> [EXTRACTED MATERIAL]

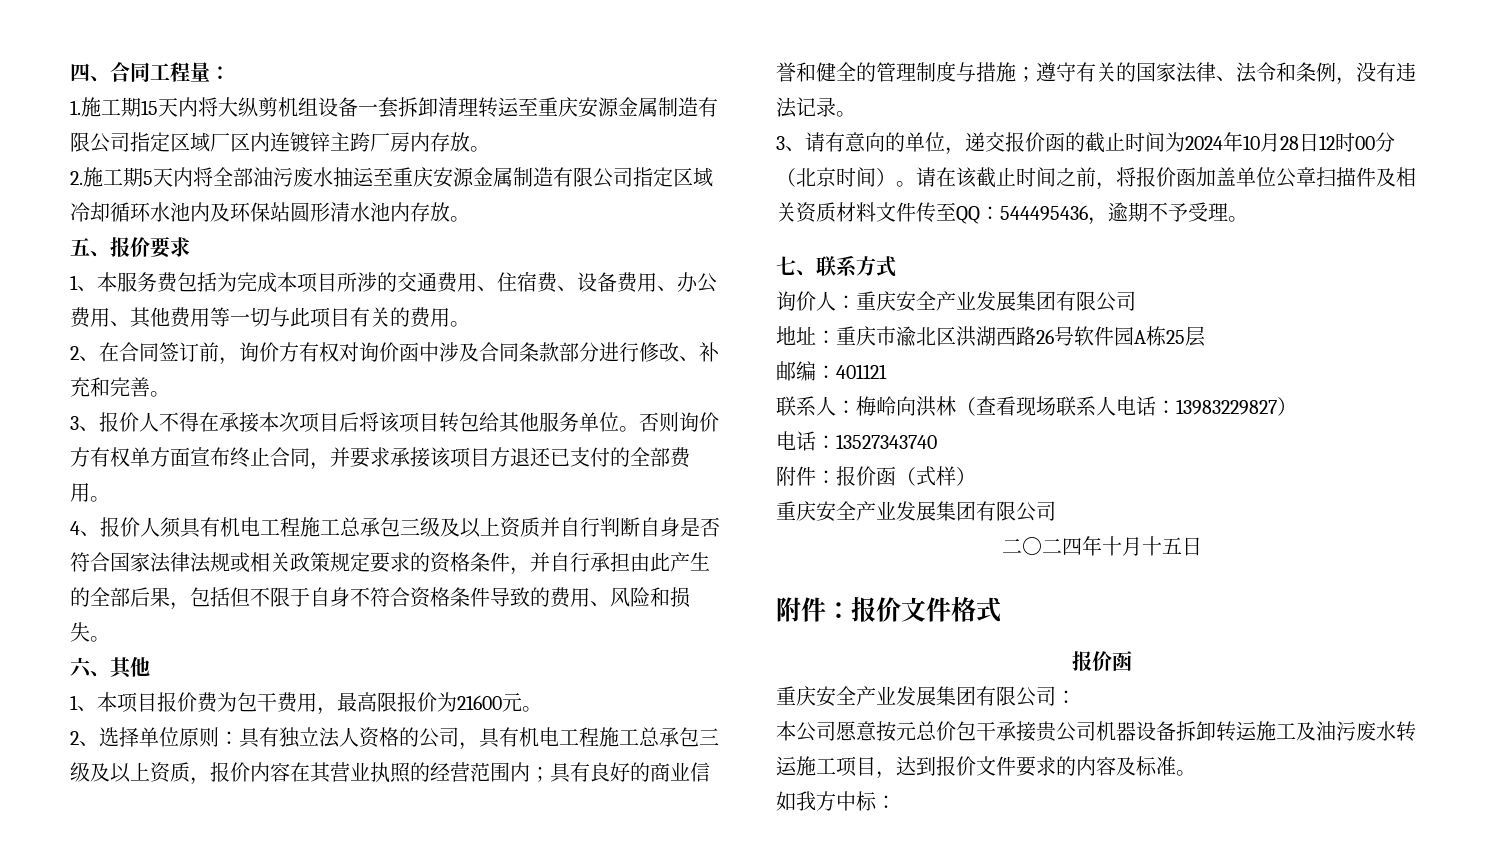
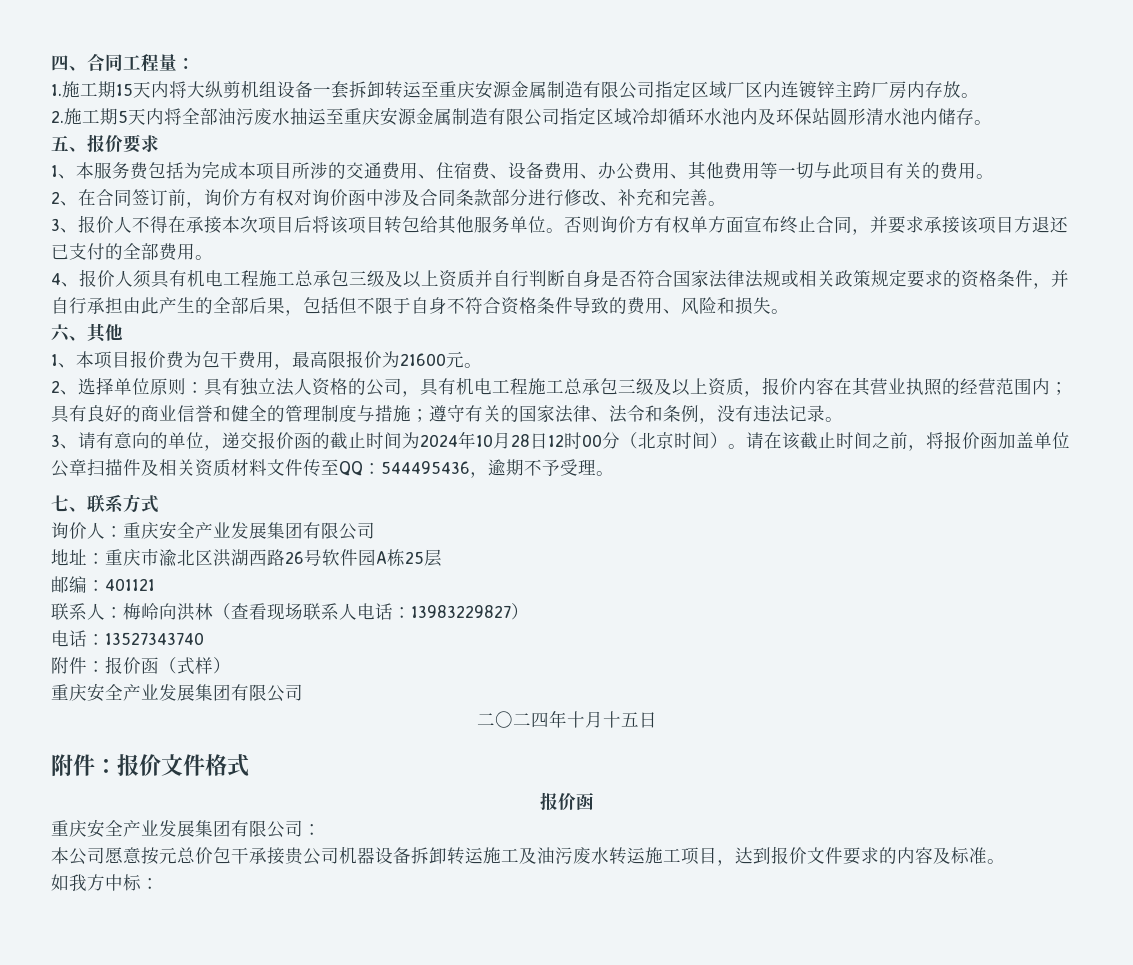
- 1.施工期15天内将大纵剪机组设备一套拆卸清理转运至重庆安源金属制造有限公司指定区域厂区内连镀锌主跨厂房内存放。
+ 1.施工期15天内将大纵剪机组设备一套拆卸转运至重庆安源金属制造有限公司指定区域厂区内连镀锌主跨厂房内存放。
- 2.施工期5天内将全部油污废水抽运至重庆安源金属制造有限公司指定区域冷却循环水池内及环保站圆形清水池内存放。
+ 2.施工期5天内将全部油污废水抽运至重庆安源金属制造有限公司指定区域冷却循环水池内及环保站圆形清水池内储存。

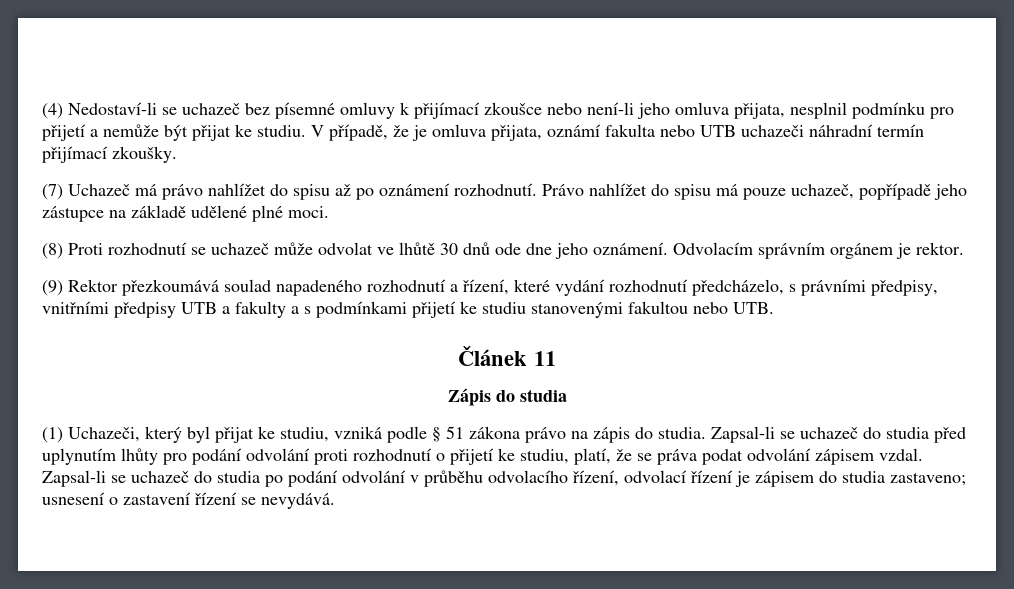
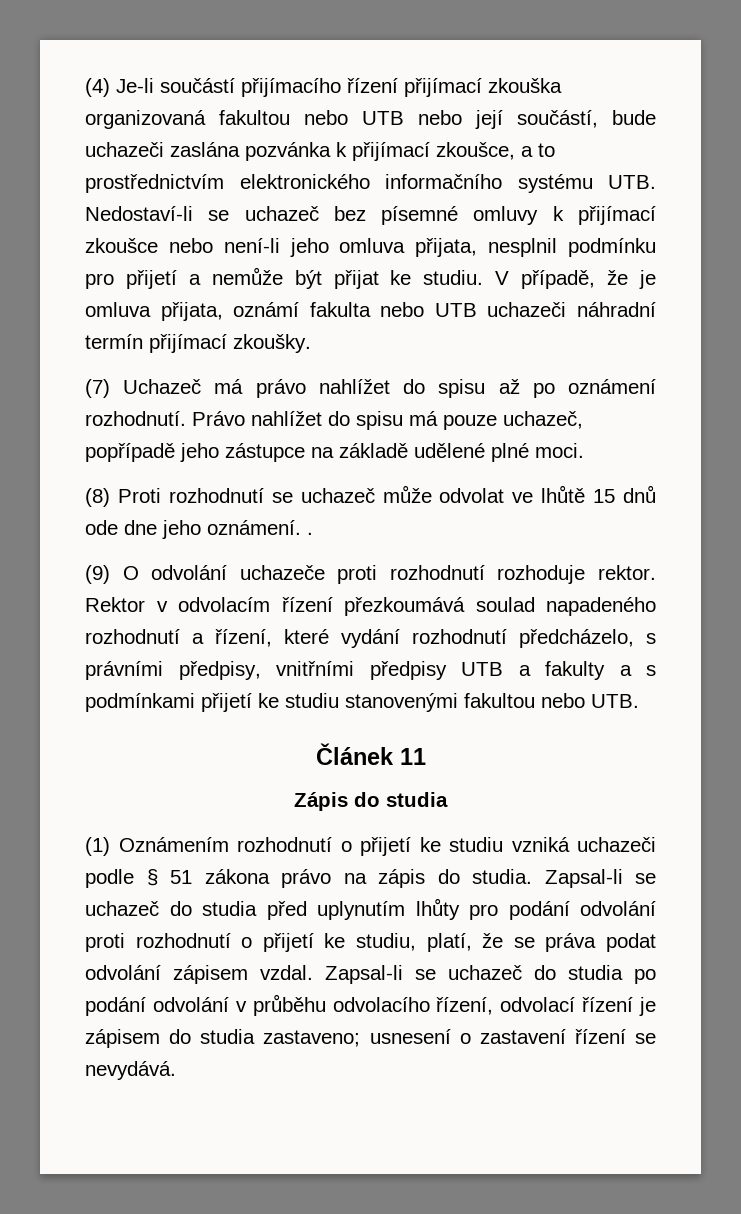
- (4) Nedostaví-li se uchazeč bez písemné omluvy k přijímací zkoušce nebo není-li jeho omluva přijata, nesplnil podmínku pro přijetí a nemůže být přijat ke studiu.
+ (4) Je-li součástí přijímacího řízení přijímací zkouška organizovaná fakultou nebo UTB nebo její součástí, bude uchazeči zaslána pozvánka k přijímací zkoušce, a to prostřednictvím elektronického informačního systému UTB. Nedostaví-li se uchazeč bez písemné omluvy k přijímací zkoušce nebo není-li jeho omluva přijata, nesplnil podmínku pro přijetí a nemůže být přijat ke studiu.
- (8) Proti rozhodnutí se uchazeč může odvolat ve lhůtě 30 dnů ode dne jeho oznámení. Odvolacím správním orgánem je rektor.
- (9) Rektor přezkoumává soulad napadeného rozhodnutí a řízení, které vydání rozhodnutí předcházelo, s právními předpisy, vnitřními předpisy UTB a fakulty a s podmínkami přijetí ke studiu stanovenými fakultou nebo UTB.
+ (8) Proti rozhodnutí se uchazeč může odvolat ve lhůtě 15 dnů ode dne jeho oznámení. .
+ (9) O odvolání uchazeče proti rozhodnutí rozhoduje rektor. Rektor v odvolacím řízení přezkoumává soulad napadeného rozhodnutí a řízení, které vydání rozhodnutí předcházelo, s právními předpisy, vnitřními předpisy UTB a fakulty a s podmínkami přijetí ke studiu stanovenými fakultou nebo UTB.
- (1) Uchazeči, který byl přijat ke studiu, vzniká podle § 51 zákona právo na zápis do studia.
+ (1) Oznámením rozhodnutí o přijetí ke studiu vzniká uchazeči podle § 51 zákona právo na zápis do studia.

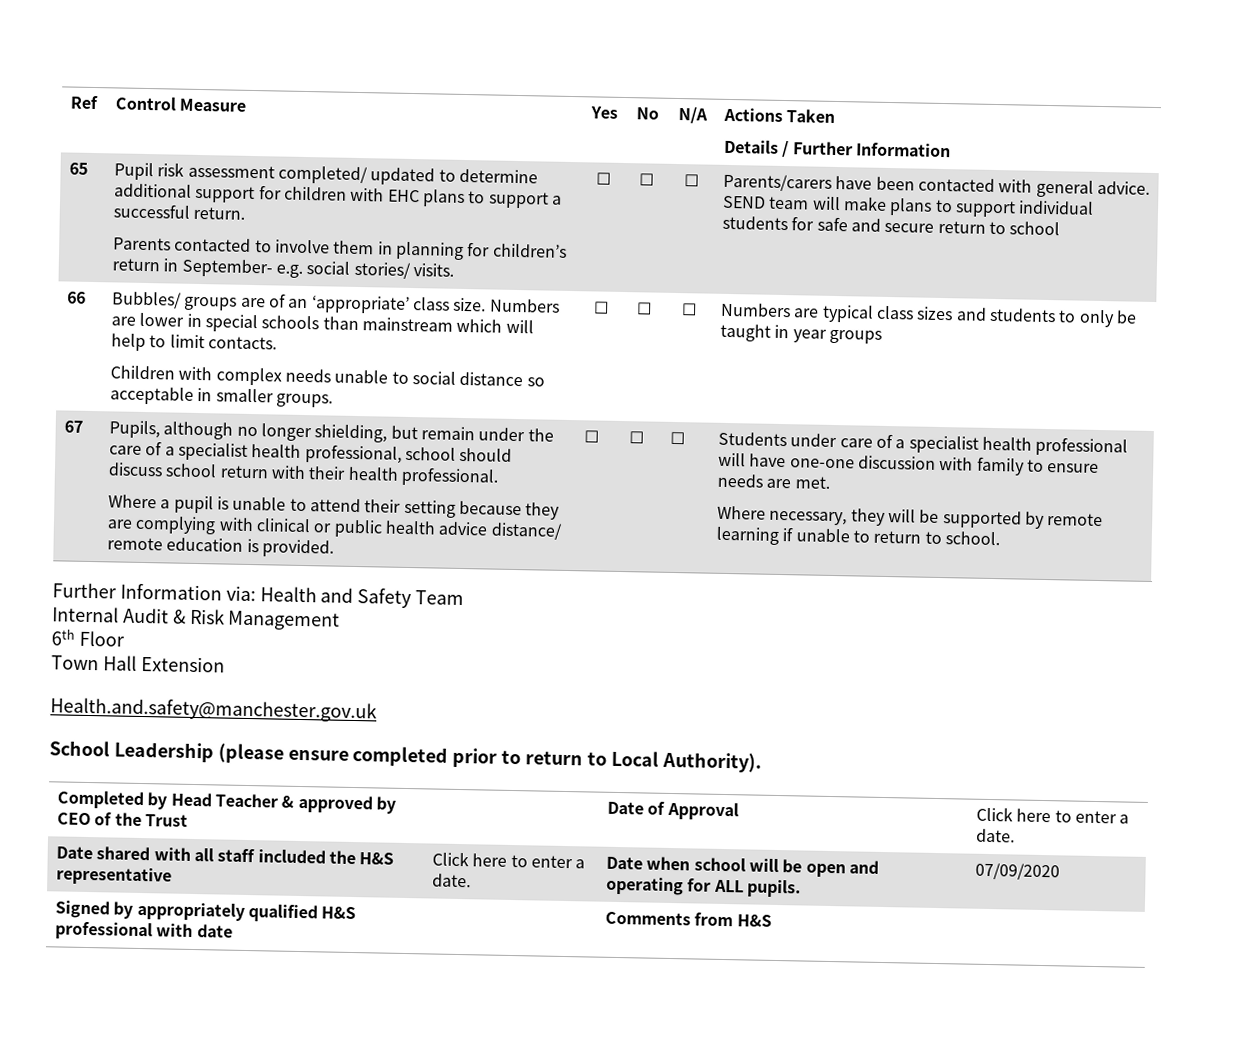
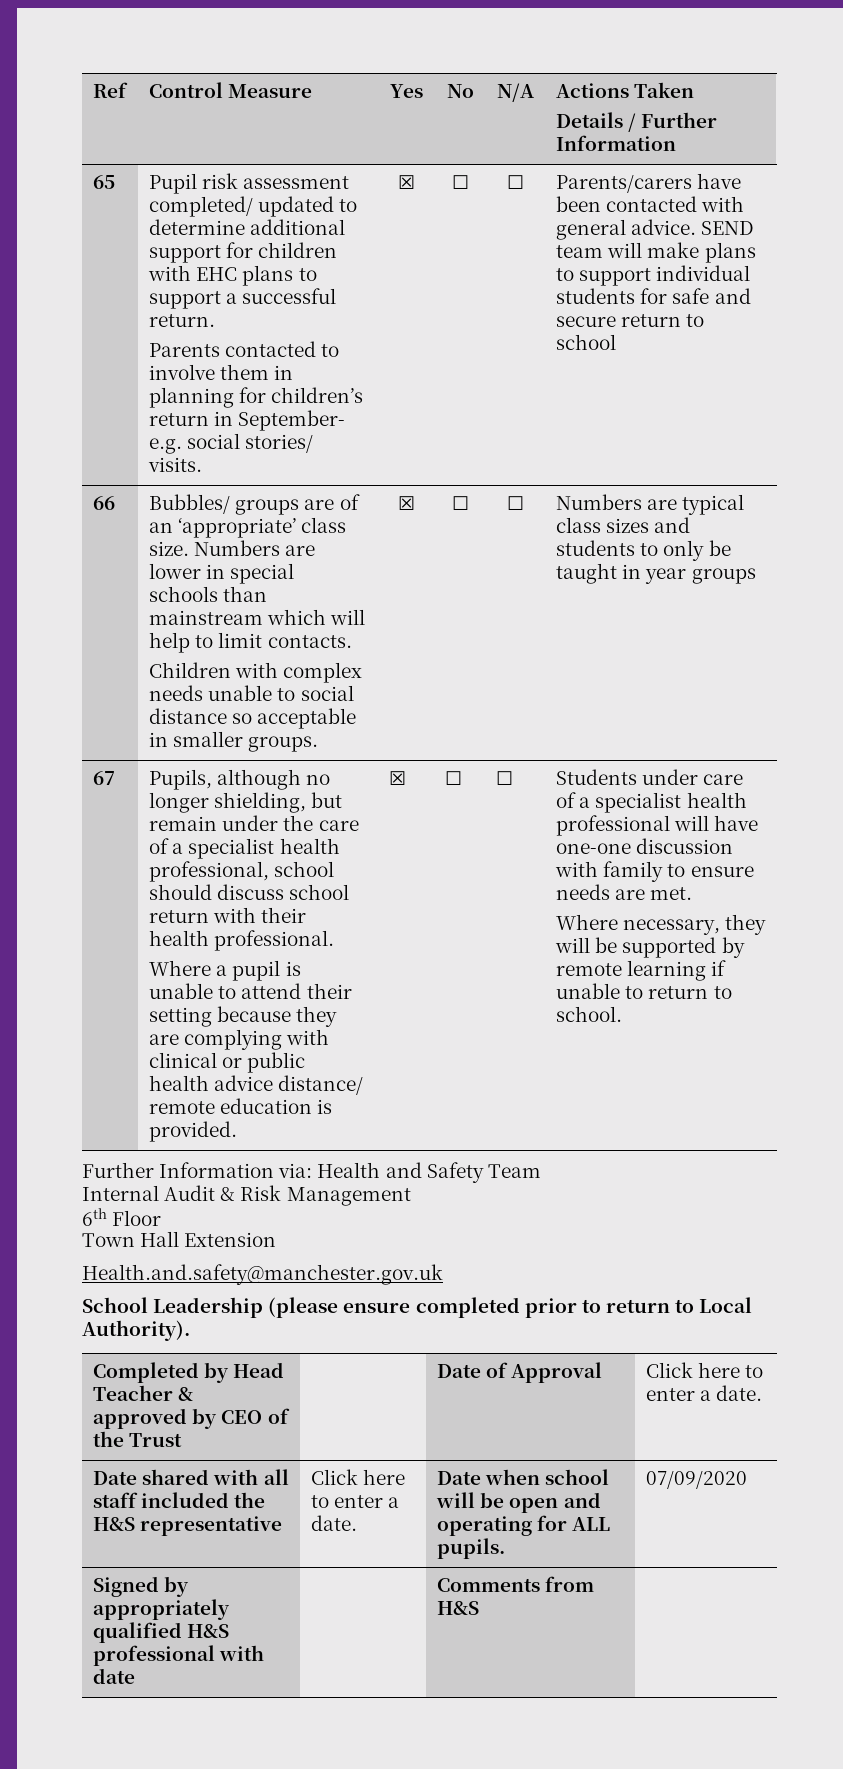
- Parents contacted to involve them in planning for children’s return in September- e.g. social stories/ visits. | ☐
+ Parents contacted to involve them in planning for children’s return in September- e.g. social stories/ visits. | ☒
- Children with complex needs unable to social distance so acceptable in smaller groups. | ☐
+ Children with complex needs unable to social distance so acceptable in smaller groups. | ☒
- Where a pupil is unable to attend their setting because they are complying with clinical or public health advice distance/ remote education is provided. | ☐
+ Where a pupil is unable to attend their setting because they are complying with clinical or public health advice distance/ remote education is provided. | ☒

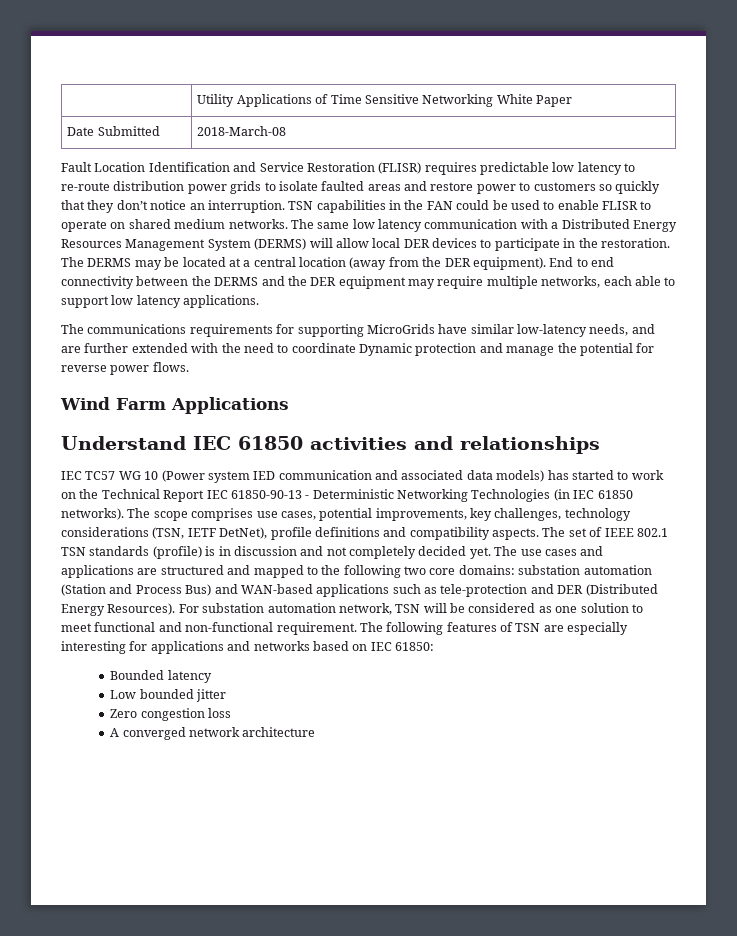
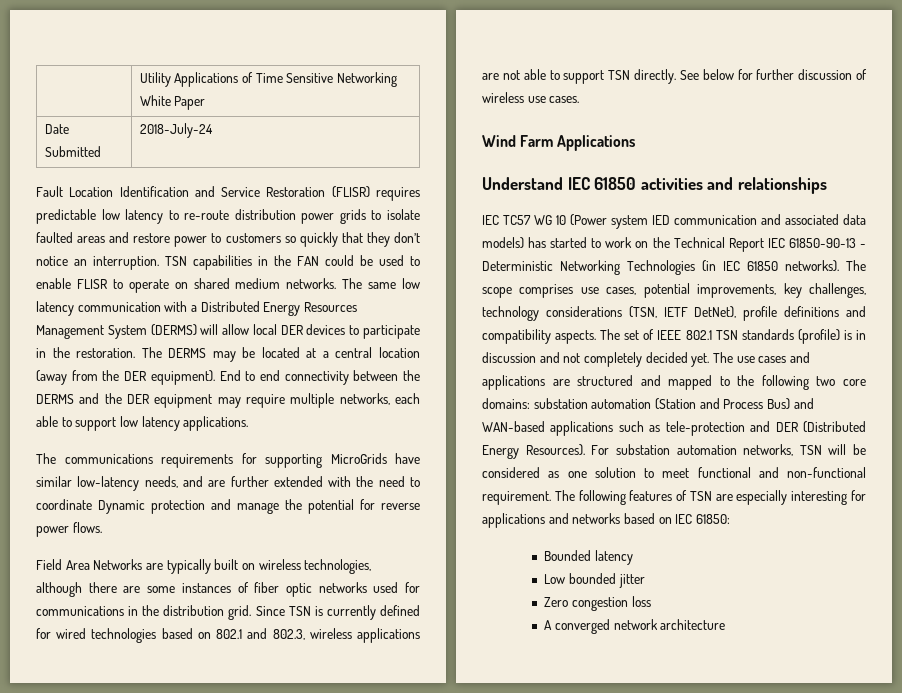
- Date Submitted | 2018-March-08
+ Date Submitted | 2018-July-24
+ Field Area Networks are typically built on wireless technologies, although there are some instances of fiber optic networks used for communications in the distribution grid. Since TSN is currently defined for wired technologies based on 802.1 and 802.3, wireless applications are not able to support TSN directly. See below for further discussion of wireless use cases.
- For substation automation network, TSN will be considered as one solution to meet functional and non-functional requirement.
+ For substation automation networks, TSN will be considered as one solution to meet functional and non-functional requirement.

> [EXERCISE REQUIREMENTS] Lines from the one containing "- Date Submitted | 2018-March-08" through the last line of the data above are the only output wanted; restate them exactly.

> [ANSWER TO THE PROBLEM]
- Date Submitted | 2018-March-08
+ Date Submitted | 2018-July-24
+ Field Area Networks are typically built on wireless technologies, although there are some instances of fiber optic networks used for communications in the distribution grid. Since TSN is currently defined for wired technologies based on 802.1 and 802.3, wireless applications are not able to support TSN directly. See below for further discussion of wireless use cases.
- For substation automation network, TSN will be considered as one solution to meet functional and non-functional requirement.
+ For substation automation networks, TSN will be considered as one solution to meet functional and non-functional requirement.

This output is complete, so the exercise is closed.